Work instruction — Search the lines of the records for the word "science", and copy every line that has it.
Segment Open
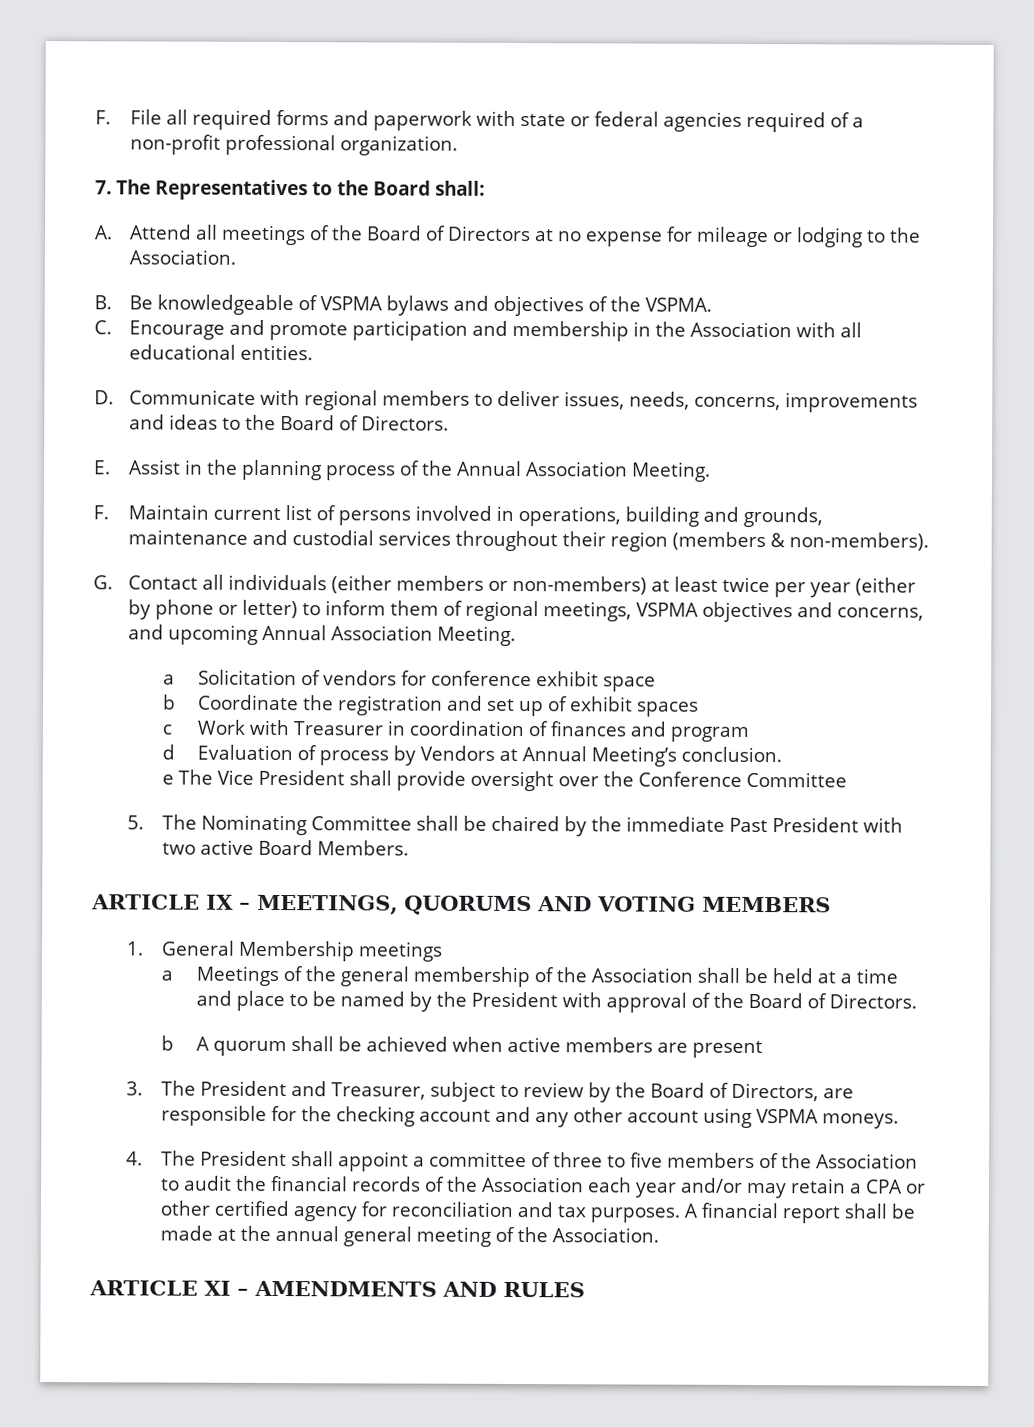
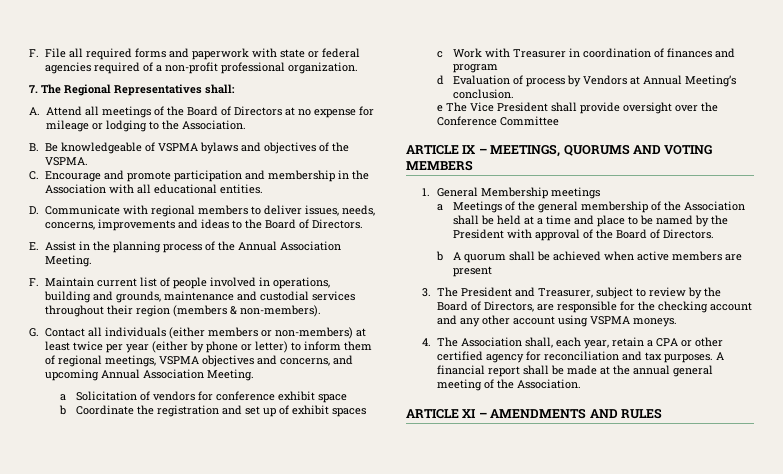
- 7. The Representatives to the Board shall:
+ 7. The Regional Representatives shall:
- F. Maintain current list of persons involved in operations, building and grounds, maintenance and custodial services throughout their region (members & non-members).
+ F. Maintain current list of people involved in operations, building and grounds, maintenance and custodial services throughout their region (members & non-members).
- 5. The Nominating Committee shall be chaired by the immediate Past President with two active Board Members.
- 4. The President shall appoint a committee of three to five members of the Association to audit the financial records of the Association each year and/or may retain a CPA or other certified agency for reconciliation and tax purposes.
+ 4. The Association shall, each year, retain a CPA or other certified agency for reconciliation and tax purposes.

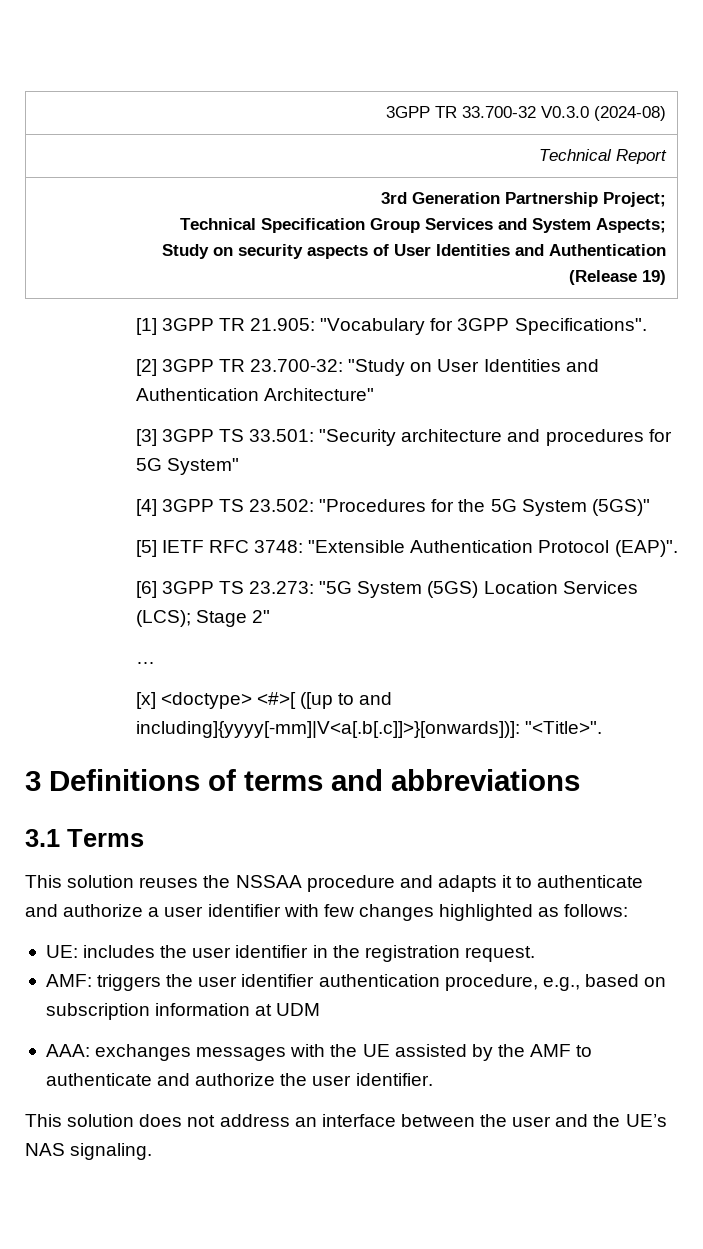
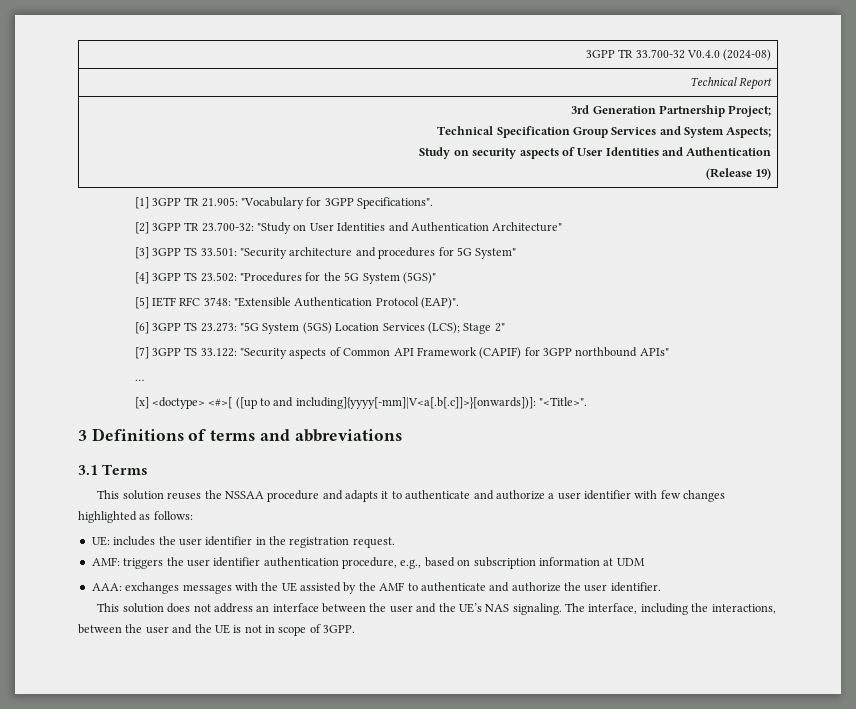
- 3GPP TR 33.700-32 V0.3.0 (2024-08)
+ 3GPP TR 33.700-32 V0.4.0 (2024-08)
+ [7] 3GPP TS 33.122: "Security aspects of Common API Framework (CAPIF) for 3GPP northbound APIs"
+ The interface, including the interactions, between the user and the UE is not in scope of 3GPP.

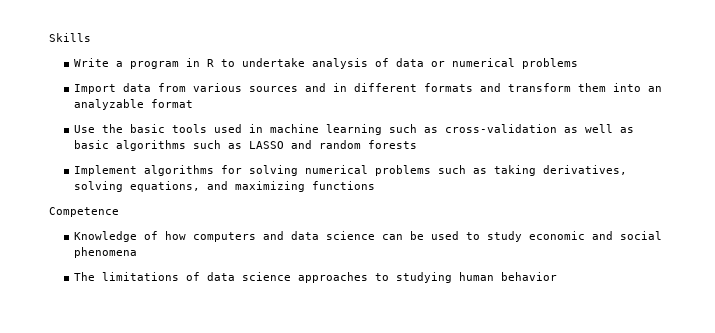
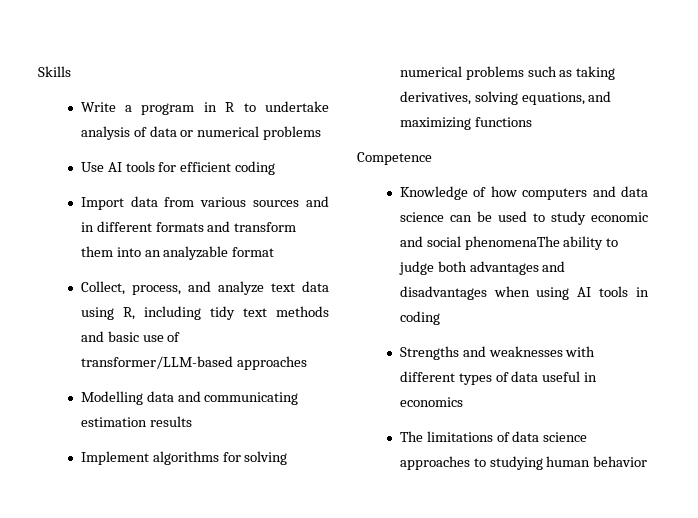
+ Use AI tools for efficient coding
- Use the basic tools used in machine learning such as cross-validation as well as basic algorithms such as LASSO and random forests
+ Collect, process, and analyze text data using R, including tidy text methods and basic use of transformer/LLM-based approaches
+ Modelling data and communicating estimation results
- Knowledge of how computers and data science can be used to study economic and social phenomena
+ Knowledge of how computers and data science can be used to study economic and social phenomenaThe ability to judge both advantages and disadvantages when using AI tools in coding
+ Strengths and weaknesses with different types of data useful in economics

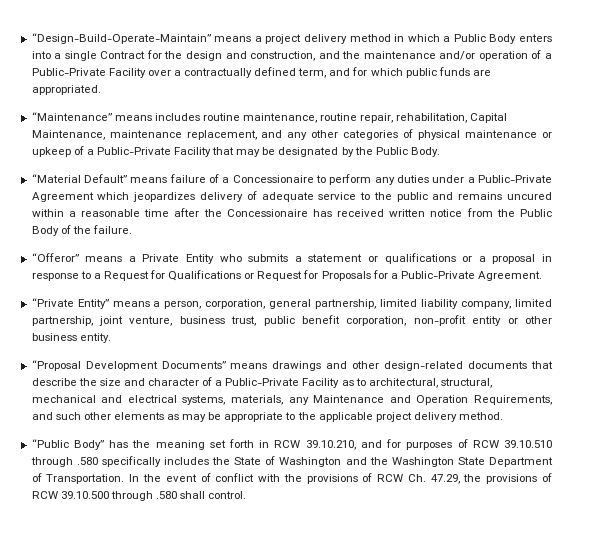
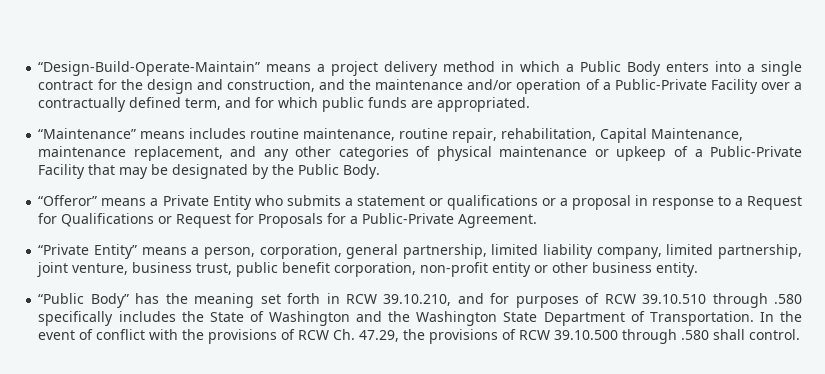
- “Design-Build-Operate-Maintain” means a project delivery method in which a Public Body enters into a single Contract for the design and construction, and the maintenance and/or operation of a Public-Private Facility over a contractually defined term, and for which public funds are appropriated.
+ “Design-Build-Operate-Maintain” means a project delivery method in which a Public Body enters into a single contract for the design and construction, and the maintenance and/or operation of a Public-Private Facility over a contractually defined term, and for which public funds are appropriated.
- “Material Default” means failure of a Concessionaire to perform any duties under a Public-Private Agreement which jeopardizes delivery of adequate service to the public and remains uncured within a reasonable time after the Concessionaire has received written notice from the Public Body of the failure.
- “Proposal Development Documents” means drawings and other design-related documents that describe the size and character of a Public-Private Facility as to architectural, structural, mechanical and electrical systems, materials, any Maintenance and Operation Requirements, and such other elements as may be appropriate to the applicable project delivery method.

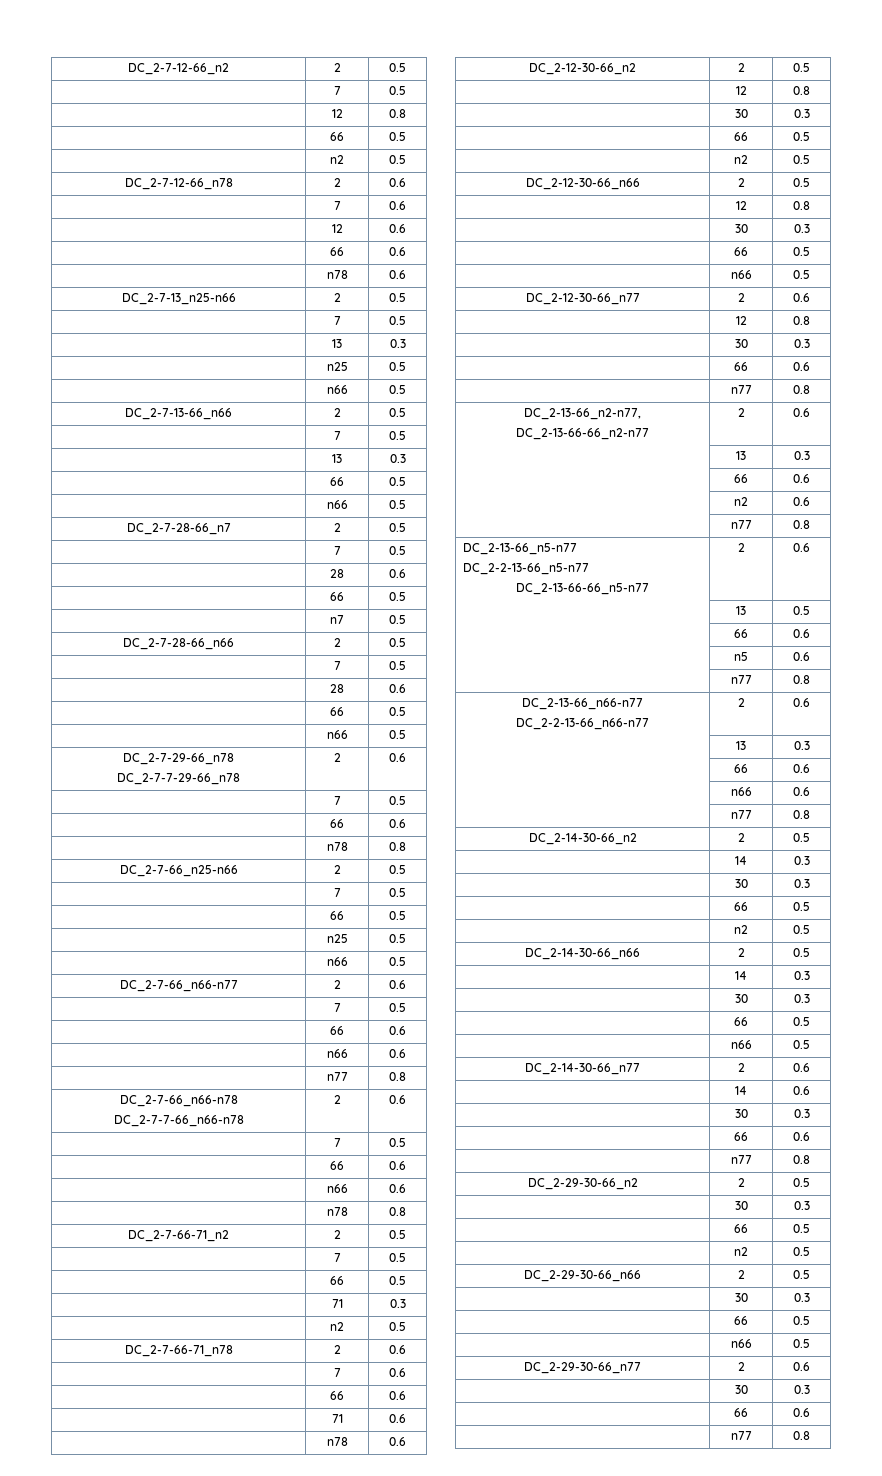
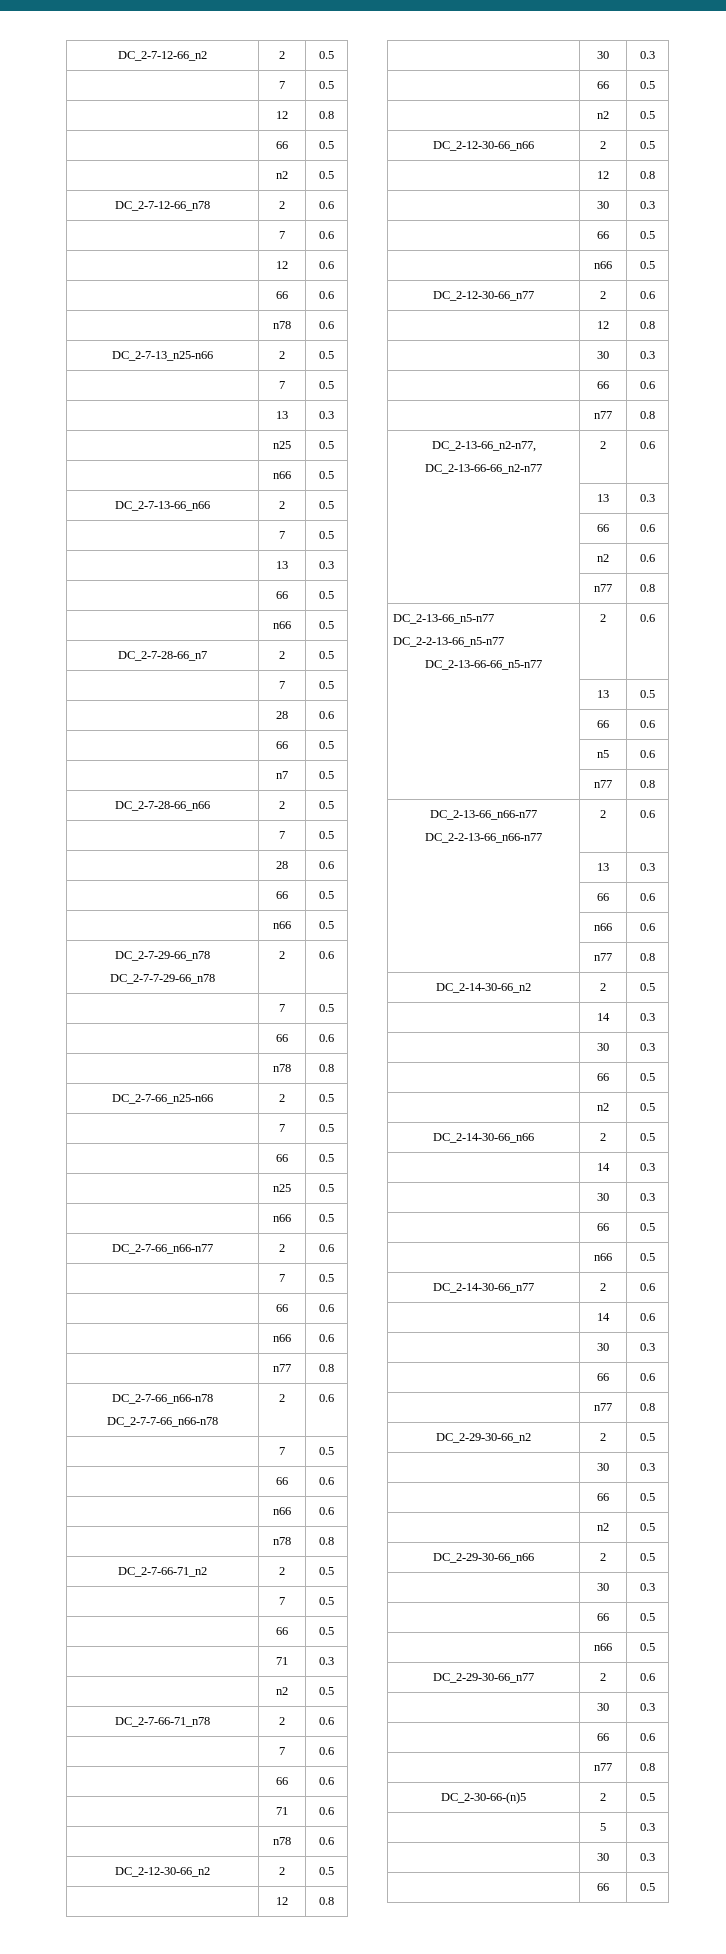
+ DC_2-30-66-(n)5 | 2 | 0.5
+ | 5 | 0.3
+ | 30 | 0.3
+ | 66 | 0.5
Segment Closed
Task result —
- Knowledge of how computers and data science can be used to study economic and social phenomena
+ Knowledge of how computers and data science can be used to study economic and social phenomenaThe ability to judge both advantages and disadvantages when using AI tools in coding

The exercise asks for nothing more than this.